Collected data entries
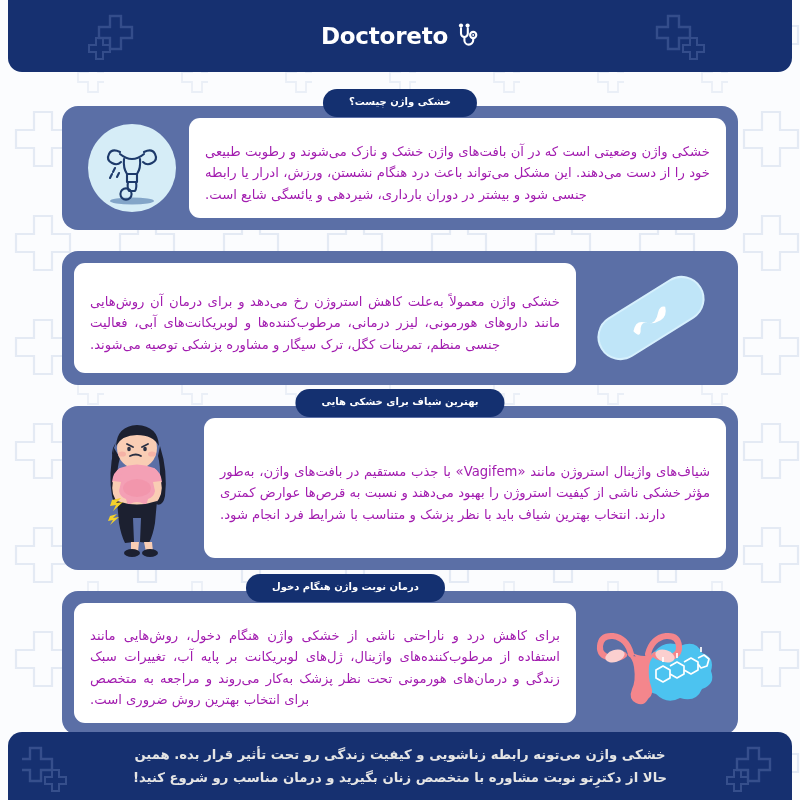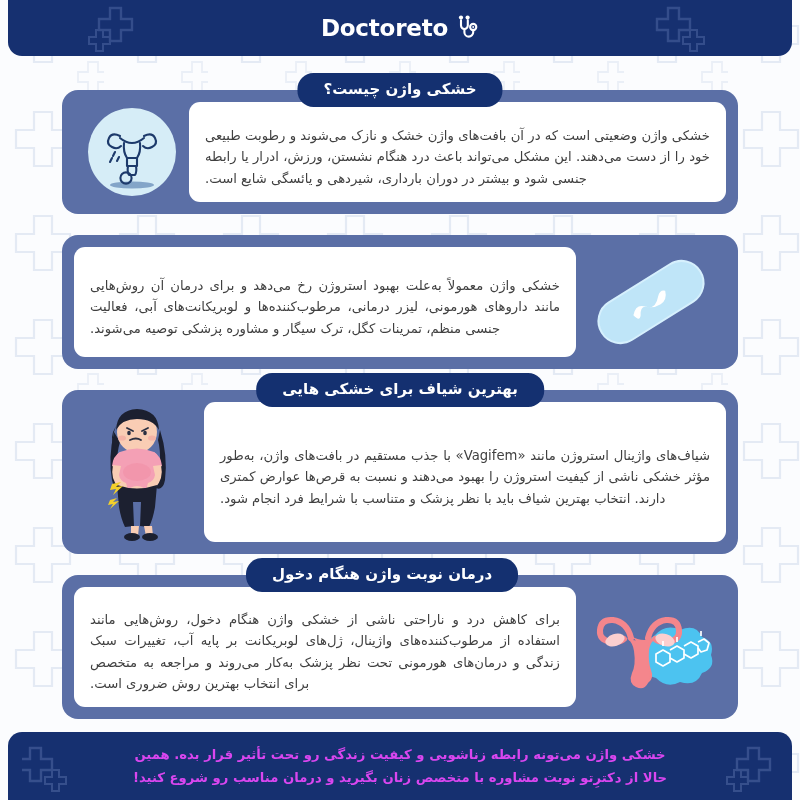--- a/index.html
+++ b/index.html
@@ -28,7 +28,7 @@
   .header {
     position: relative;
     z-index: 3;
-    height: 56px;
+    height: 72px;
     margin: 0 8px;
     background: #163070;
     border-radius: 0 0 14px 14px;

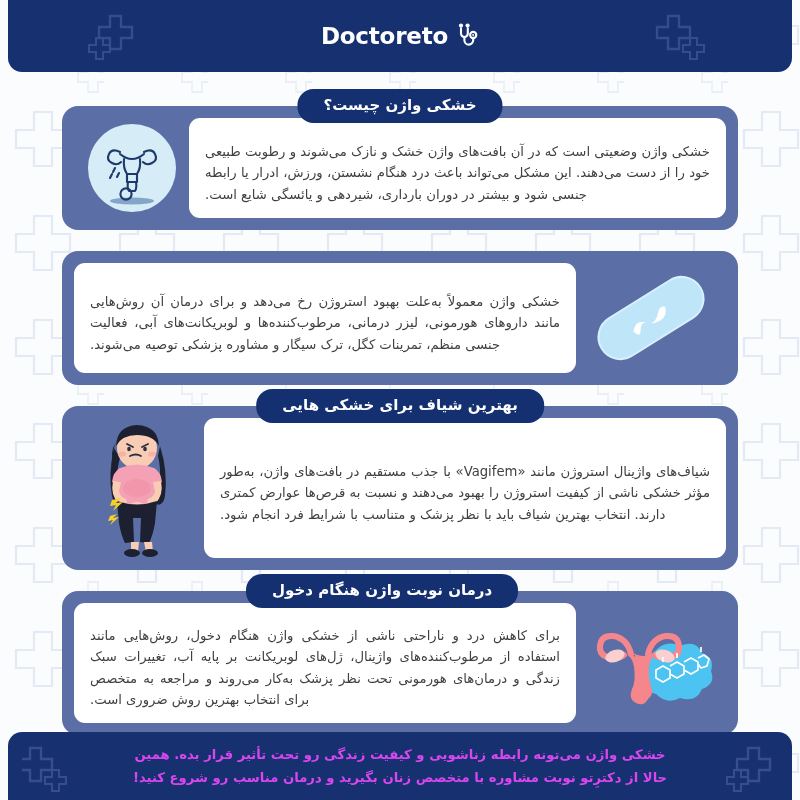--- a/index.html
+++ b/index.html
@@ -108,7 +108,7 @@
     top: -17px;
     background: #143070;
     color: #ffffff;
-    font-size: 15px;
+    font-size: 10px;
     font-weight: 700;
     border-radius: 16px;
     padding: 7px 26px 9px 26px;

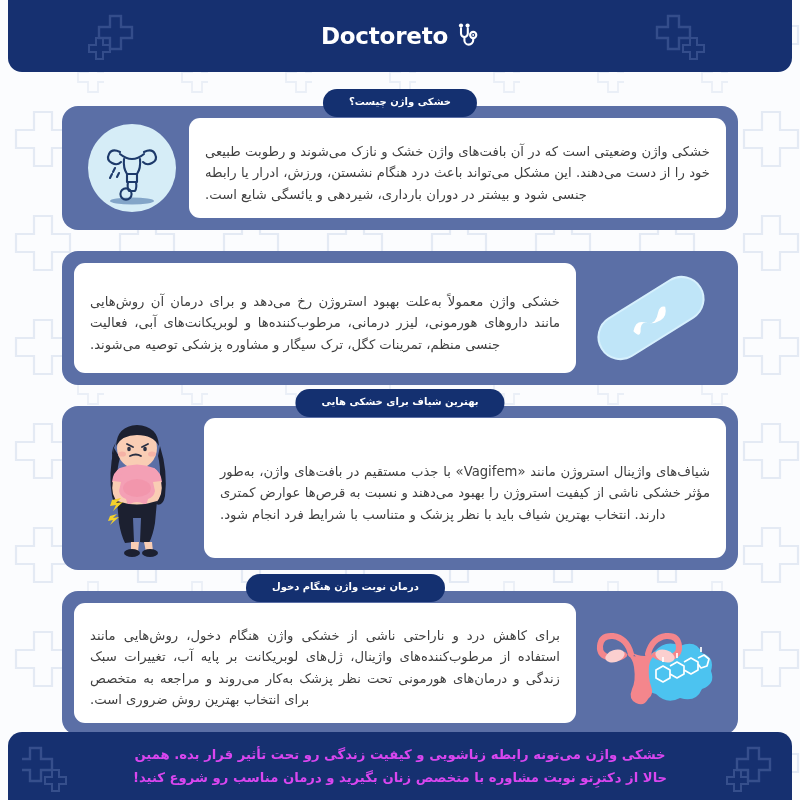--- a/index.html
+++ b/index.html
@@ -92,7 +92,7 @@
   }
 
   .card-body {
-    color: #404040;
+    color: #a21caf;
     font-size: 13.2px;
     line-height: 1.62;
     text-align: justify;

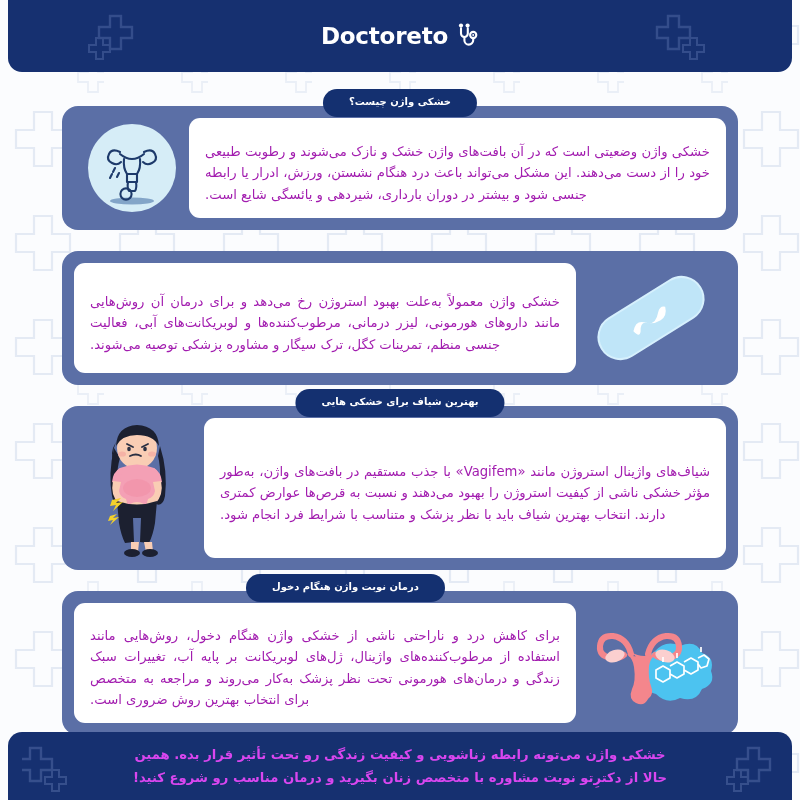--- a/index.html
+++ b/index.html
@@ -242,7 +242,7 @@
       </svg>
     </div>
     <div class="card-panel">
-      <p class="card-body">خشکی واژن معمولاً به‌علت بهبود استروژن رخ می‌دهد و برای درمان آن روش‌هایی مانند داروهای هورمونی، لیزر درمانی، مرطوب‌کننده‌ها و لوبریکانت‌های آبی، فعالیت جنسی منظم، تمرینات کگل، ترک سیگار و مشاوره پزشکی توصیه می‌شوند.</p>
+      <p class="card-body">خشکی واژن معمولاً به‌علت کاهش استروژن رخ می‌دهد و برای درمان آن روش‌هایی مانند داروهای هورمونی، لیزر درمانی، مرطوب‌کننده‌ها و لوبریکانت‌های آبی، فعالیت جنسی منظم، تمرینات کگل، ترک سیگار و مشاوره پزشکی توصیه می‌شوند.</p>
     </div>
   </div>
 

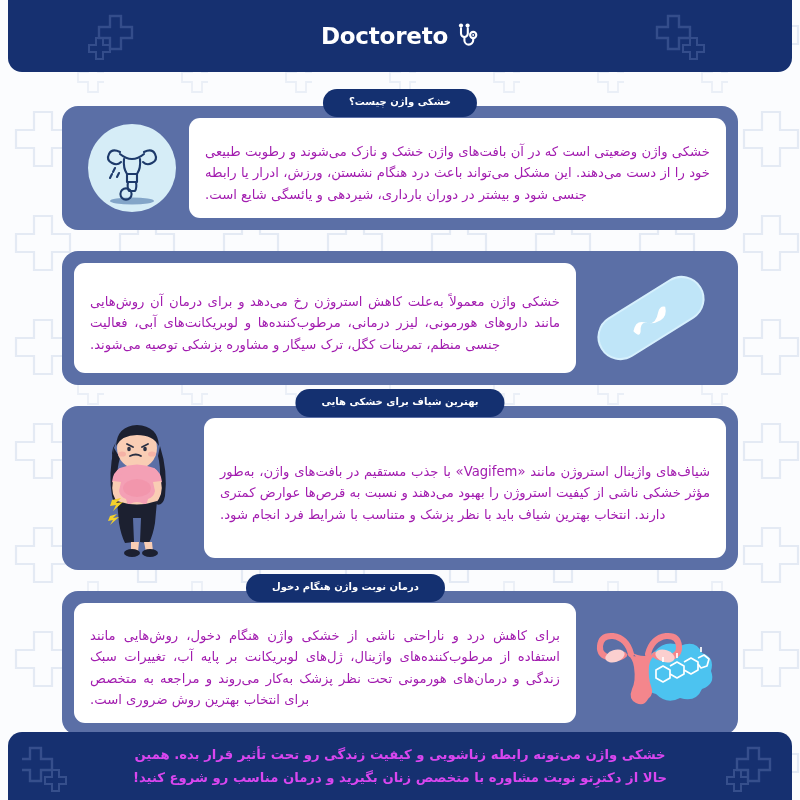--- a/index.html
+++ b/index.html
@@ -158,7 +158,7 @@
   .footer-crosses.right { right: 14px; }
 
   .footer-text {
-    color: #d946ef;
+    color: #e5e5e5;
     font-size: 13.2px;
     line-height: 1.75;
     font-weight: 700;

• [Exercise description]
Give back exactly the lines from the line with "-242,7 +242,7 @@" through the final line of the entries above, and keep pictures out of the copy.

• [Answer section]
@@ -242,7 +242,7 @@
       </svg>
     </div>
     <div class="card-panel">
-      <p class="card-body">خشکی واژن معمولاً به‌علت بهبود استروژن رخ می‌دهد و برای درمان آن روش‌هایی مانند داروهای هورمونی، لیزر درمانی، مرطوب‌کننده‌ها و لوبریکانت‌های آبی، فعالیت جنسی منظم، تمرینات کگل، ترک سیگار و مشاوره پزشکی توصیه می‌شوند.</p>
+      <p class="card-body">خشکی واژن معمولاً به‌علت کاهش استروژن رخ می‌دهد و برای درمان آن روش‌هایی مانند داروهای هورمونی، لیزر درمانی، مرطوب‌کننده‌ها و لوبریکانت‌های آبی، فعالیت جنسی منظم، تمرینات کگل، ترک سیگار و مشاوره پزشکی توصیه می‌شوند.</p>
     </div>
   </div>
 

--- a/index.html
+++ b/index.html
@@ -158,7 +158,7 @@
   .footer-crosses.right { right: 14px; }
 
   .footer-text {
-    color: #d946ef;
+    color: #e5e5e5;
     font-size: 13.2px;
     line-height: 1.75;
     font-weight: 700;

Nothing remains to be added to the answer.